**WHAT THE TASK REQUIRES:**
Reproduce each record exactly, but exclude every picture.

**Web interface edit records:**
▬▬▬

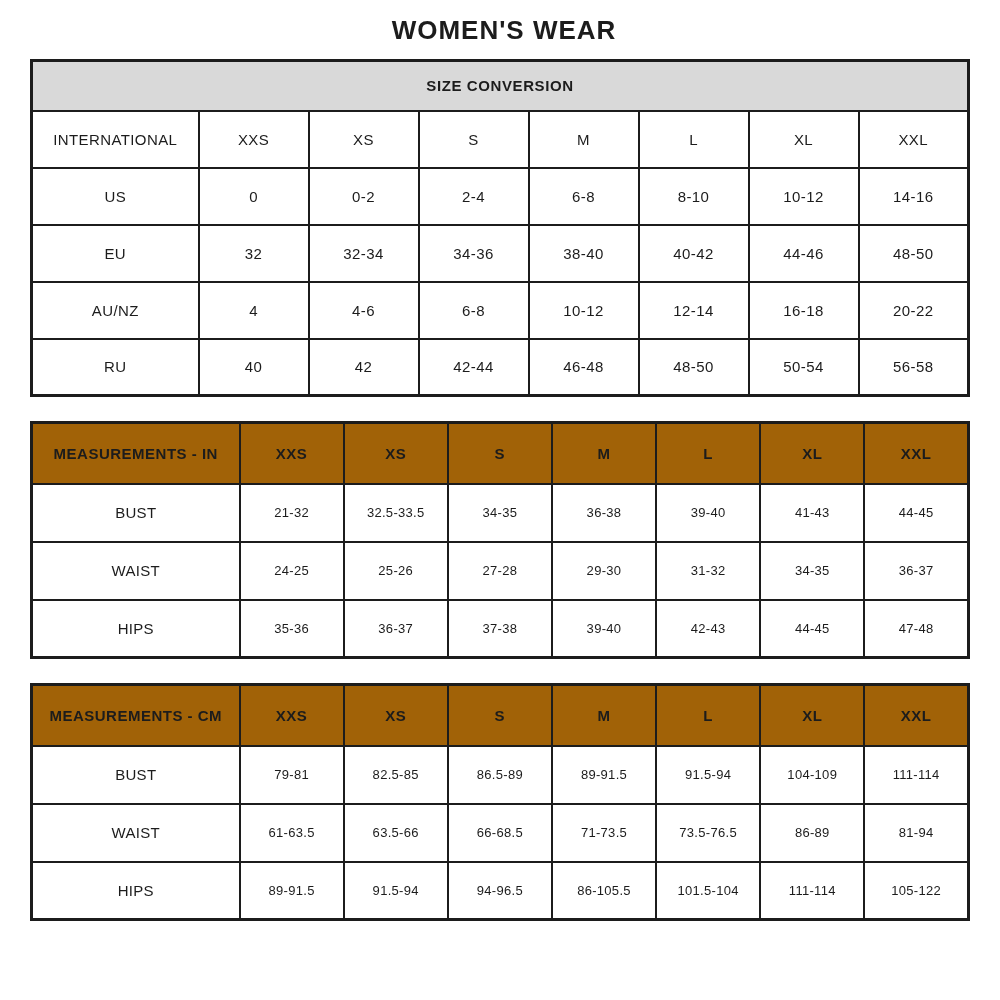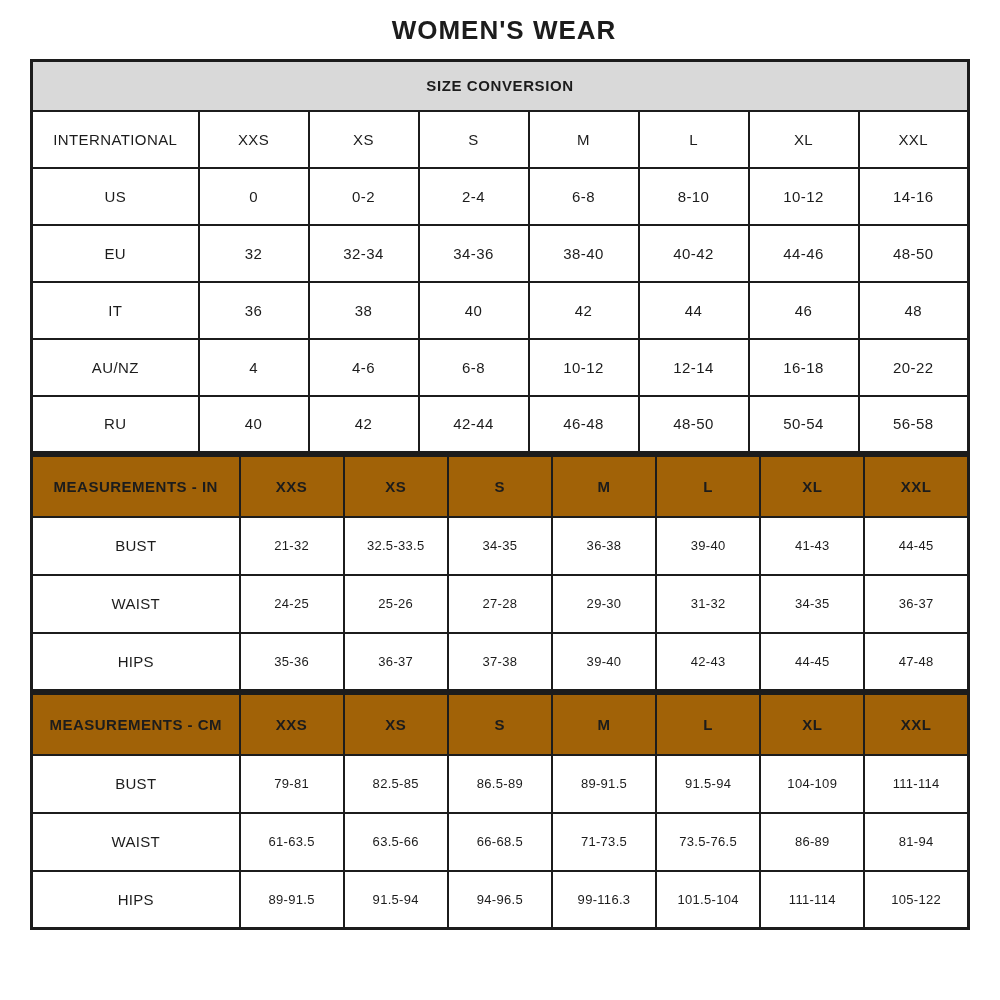--- a/index.html
+++ b/index.html
@@ -19,7 +19,7 @@
   }
   table.tbl {
     width: 940px;
-    margin: 0 auto 0 auto;
+    margin: 0 auto 24px auto;
     border-collapse: collapse;
     table-layout: fixed;
     border: 3px solid #1c1c1c;

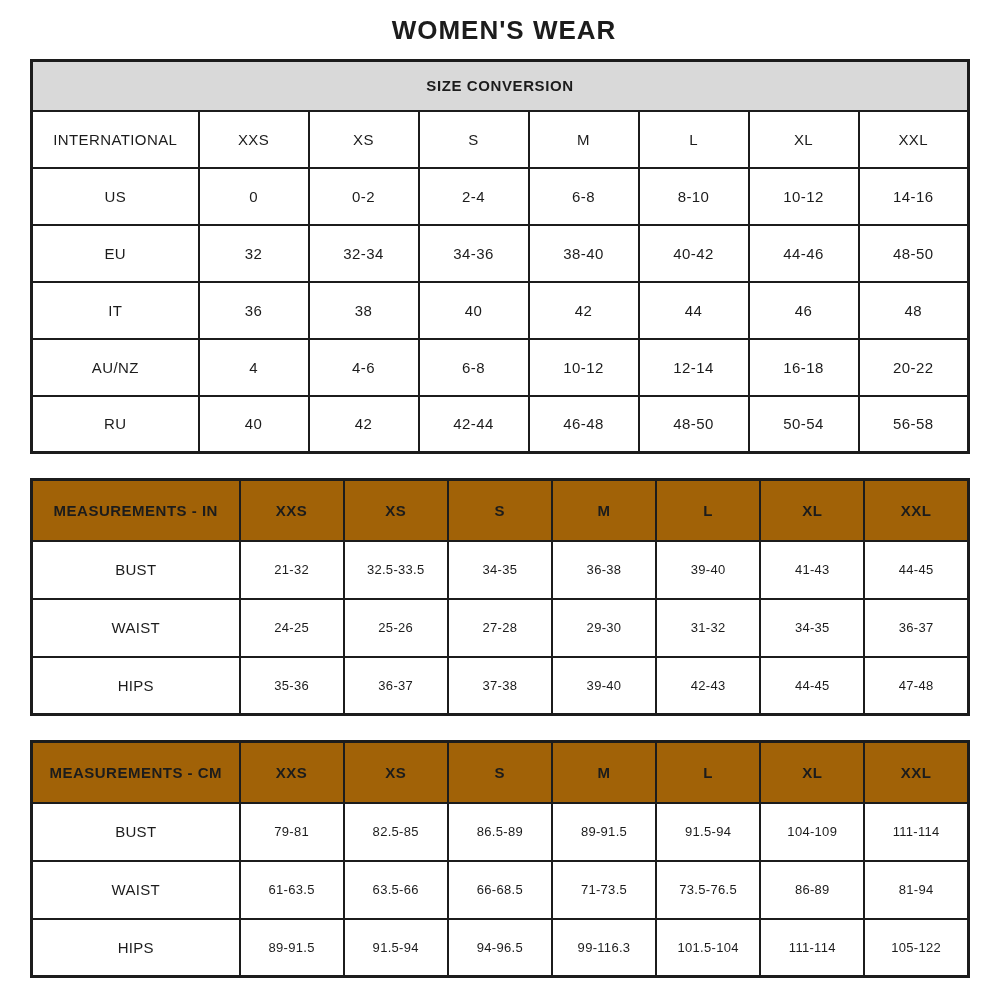--- a/index.html
+++ b/index.html
@@ -106,16 +106,6 @@
         <td>48-50</td>
       </tr>
       <tr>
-        <td>IT</td>
-        <td>36</td>
-        <td>38</td>
-        <td>40</td>
-        <td>42</td>
-        <td>44</td>
-        <td>46</td>
-        <td>48</td>
-      </tr>
-      <tr>
         <td>AU/NZ</td>
         <td>4</td>
         <td>4-6</td>

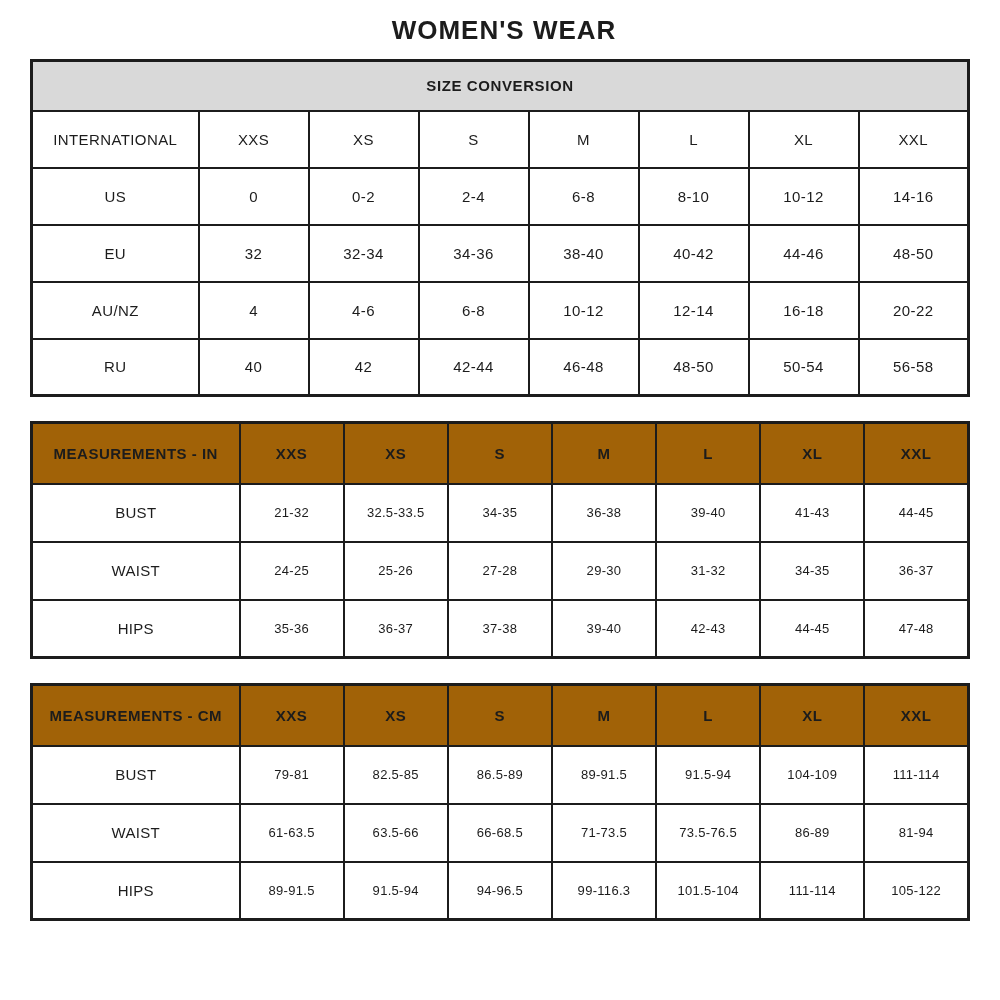--- a/index.html
+++ b/index.html
@@ -234,7 +234,7 @@
         <td>89-91.5</td>
         <td>91.5-94</td>
         <td>94-96.5</td>
-        <td>99-116.3</td>
+        <td>86-105.5</td>
         <td>101.5-104</td>
         <td>111-114</td>
         <td>105-122</td>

▬▬▬

**PROBLEM SOLUTION:**
--- a/index.html
+++ b/index.html
@@ -19,7 +19,7 @@
   }
   table.tbl {
     width: 940px;
-    margin: 0 auto 0 auto;
+    margin: 0 auto 24px auto;
     border-collapse: collapse;
     table-layout: fixed;
     border: 3px solid #1c1c1c;

--- a/index.html
+++ b/index.html
@@ -106,16 +106,6 @@
         <td>48-50</td>
       </tr>
       <tr>
-        <td>IT</td>
-        <td>36</td>
-        <td>38</td>
-        <td>40</td>
-        <td>42</td>
-        <td>44</td>
-        <td>46</td>
-        <td>48</td>
-      </tr>
-      <tr>
         <td>AU/NZ</td>
         <td>4</td>
         <td>4-6</td>

--- a/index.html
+++ b/index.html
@@ -234,7 +234,7 @@
         <td>89-91.5</td>
         <td>91.5-94</td>
         <td>94-96.5</td>
-        <td>99-116.3</td>
+        <td>86-105.5</td>
         <td>101.5-104</td>
         <td>111-114</td>
         <td>105-122</td>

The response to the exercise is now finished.